Parágrafo único. Para efeito deste Estatuto, considera-se:

I - discriminação racial ou étnico-racial: toda distinção, exclusão, restrição ou preferência baseada em raça, cor, descendência ou origem nacional ou étnica que tenha por objeto anular ou restringir o reconhecimento, gozo ou exercício, em igualdade de condições, de direitos humanos e liberdades fundamentais nos campos político, econômico, social, cultural ou em qualquer outro campo da vida pública ou privada;

II - desigualdade racial: toda situação injustificada de diferenciação de acesso e fruição de bens, serviços e oportunidades, nas esferas pública e privada, em virtude de raça, cor, descendência ou origem nacional ou étnica;

III - desigualdade de gênero e raça: assimetria existente no âmbito da sociedade que acentua a distância social entre mulheres negras e os demais segmentos sociais;

Page 78

IV - população negra: o conjunto de pessoas que se autodeclaram pretas e pardas, conforme o quesito cor ou raça usado pela Fundação Instituto Brasileiro de Geografia e Estatística (IBGE), ou que adotam autodefinição análoga;

V - políticas públicas: as ações, iniciativas e programas adotados pelo Estado no cumprimento de suas atribuições institucionais;

VI - ações afirmativas: os programas e medidas especiais adotados pelo Estado e pela iniciativa privada para a correção das desigualdades raciais e para a promoção da igualdade de oportunidades.

Art. 2º É dever do Estado e da sociedade garantir a igual-dade de oportunidades, reconhecendo a todo cidadão brasileiro, independentemente da etnia ou da cor da pele, o direito à participação na comunidade, especialmente nas atividades políticas, econômicas, empresariais, educacionais, culturais e esportivas, defendendo sua dignidade e seus valores religiosos e culturais.

Art. 3º Além das normas constitucionais relativas aos princípios fundamentais, aos direitos e garantias fundamentais e aos direitos sociais, econômicos e culturais, o Estatuto da Igualdade Racial adota como diretriz político-jurídica a inclusão das vítimas de desigualdade étnico-racial, a valorização da igualdade étnica e o fortalecimento da identidade nacional brasileira.

Art. 4º A participação da população negra, em condição de igualdade de oportunidade, na vida econômica, social, política e cultural do País será promovida, prioritariamente, por meio de:

I - inclusão nas políticas públicas de desenvolvimento econômico e social;

II - adoção de medidas, programas e políticas de ação afirmativa;

III - modificação das estruturas institucionais do Estado para o adequado enfrentamento e a superação das desigualdades étnicas decorrentes do preconceito e da discriminação étnica;

IV - promoção de ajustes normativos para aperfeiçoar o combate à discriminação étnica e às desigualdades étnicas em todas as suas manifestações individuais, institucionais e estruturais;

Page 79

V - eliminação dos obstáculos históricos, socioculturais e institucionais que impedem a representação da diversidade étnica nas esferas pública e privada;

VI - estímulo, apoio e fortalecimento de iniciativas oriundas da sociedade civil direcionadas à promoção da igualdade de oportunidades e ao combate às desigualdades étnicas, inclusive mediante a implementação de incentivos e critérios de condicionamento e prioridade no acesso aos recursos públicos;

VII - implementação de programas de ação afirmativa destinados ao enfrentamento das desigualdades étnicas no tocante à educação, cultura, esporte e lazer, saúde, segurança, trabalho, moradia, meios de comunicação de massa, financiamentos públicos, acesso à terra, à Justiça, e outros.

Parágrafo único.
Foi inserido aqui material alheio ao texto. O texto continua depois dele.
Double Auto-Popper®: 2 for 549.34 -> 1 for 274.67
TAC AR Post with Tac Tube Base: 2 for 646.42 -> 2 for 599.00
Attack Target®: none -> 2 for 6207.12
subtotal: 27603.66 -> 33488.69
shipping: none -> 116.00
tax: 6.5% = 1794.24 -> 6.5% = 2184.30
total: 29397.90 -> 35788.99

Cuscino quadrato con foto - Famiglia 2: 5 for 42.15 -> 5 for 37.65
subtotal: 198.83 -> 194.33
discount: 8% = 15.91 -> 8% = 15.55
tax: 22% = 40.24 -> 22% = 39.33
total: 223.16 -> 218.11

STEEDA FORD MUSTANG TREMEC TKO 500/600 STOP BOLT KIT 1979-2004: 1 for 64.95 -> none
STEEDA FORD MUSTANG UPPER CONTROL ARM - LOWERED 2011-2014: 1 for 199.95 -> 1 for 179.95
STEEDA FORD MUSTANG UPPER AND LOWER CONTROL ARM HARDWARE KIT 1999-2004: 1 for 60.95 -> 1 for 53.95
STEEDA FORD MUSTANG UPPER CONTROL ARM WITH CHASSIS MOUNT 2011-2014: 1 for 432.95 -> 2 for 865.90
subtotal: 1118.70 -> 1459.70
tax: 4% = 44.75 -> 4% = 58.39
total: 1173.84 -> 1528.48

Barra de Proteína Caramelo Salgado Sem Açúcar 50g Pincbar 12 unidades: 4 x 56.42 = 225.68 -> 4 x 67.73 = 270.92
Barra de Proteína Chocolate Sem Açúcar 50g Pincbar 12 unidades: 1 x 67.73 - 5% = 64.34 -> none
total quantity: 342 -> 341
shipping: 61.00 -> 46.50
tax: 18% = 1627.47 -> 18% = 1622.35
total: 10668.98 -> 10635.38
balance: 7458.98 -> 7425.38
Os programas de ação afirmativa constituir-se-ão em políticas públicas destinadas a reparar as distorções e desigualdades sociais e demais práticas discriminatórias adotadas, nas esferas pública e privada, durante o processo de formação social do País.

Art. 5º Para a consecução dos objetivos desta Lei, é instituído o Sistema Nacional de Promoção da Igualdade Racial (Sinapir), conforme estabelecido no Título III.

COMENTÁRIOS

1 A necessidade de um "estatuto"

O Brasil precisa de um Estatuto da Igualdade Racial? Essa é uma questão central no tema da interação racial e étnica em nossa socie-dade. É o ponto de maior tensão envolvendo defensores e críticos das políticas de promoção de igualdade sob essa perspectiva. Há inúmeros argumentos pró e contra. Em favor da adoção de um instrumento jurídico desse tipo estão aqueles que entendem caber ao Estado papel decisivo para a correção de distorções históricas excludentes da população negra. Em desfavor, estão aqueles que entendem desnecessária qualquer intervenção promocional de igualdade racial por parte do

Page 80

Estado. Além das questões clássicas sobre tipologia do Estado de Direito qualificável como "liberal", "social" e/ou "democrático"1, dando conta de maior ou menor intervenção do poder estatal para correção das assimetrias sociais com mais ou menos participação popular, o debate envolve o papel da discriminação racial da população negra na estrutura da desigualdade.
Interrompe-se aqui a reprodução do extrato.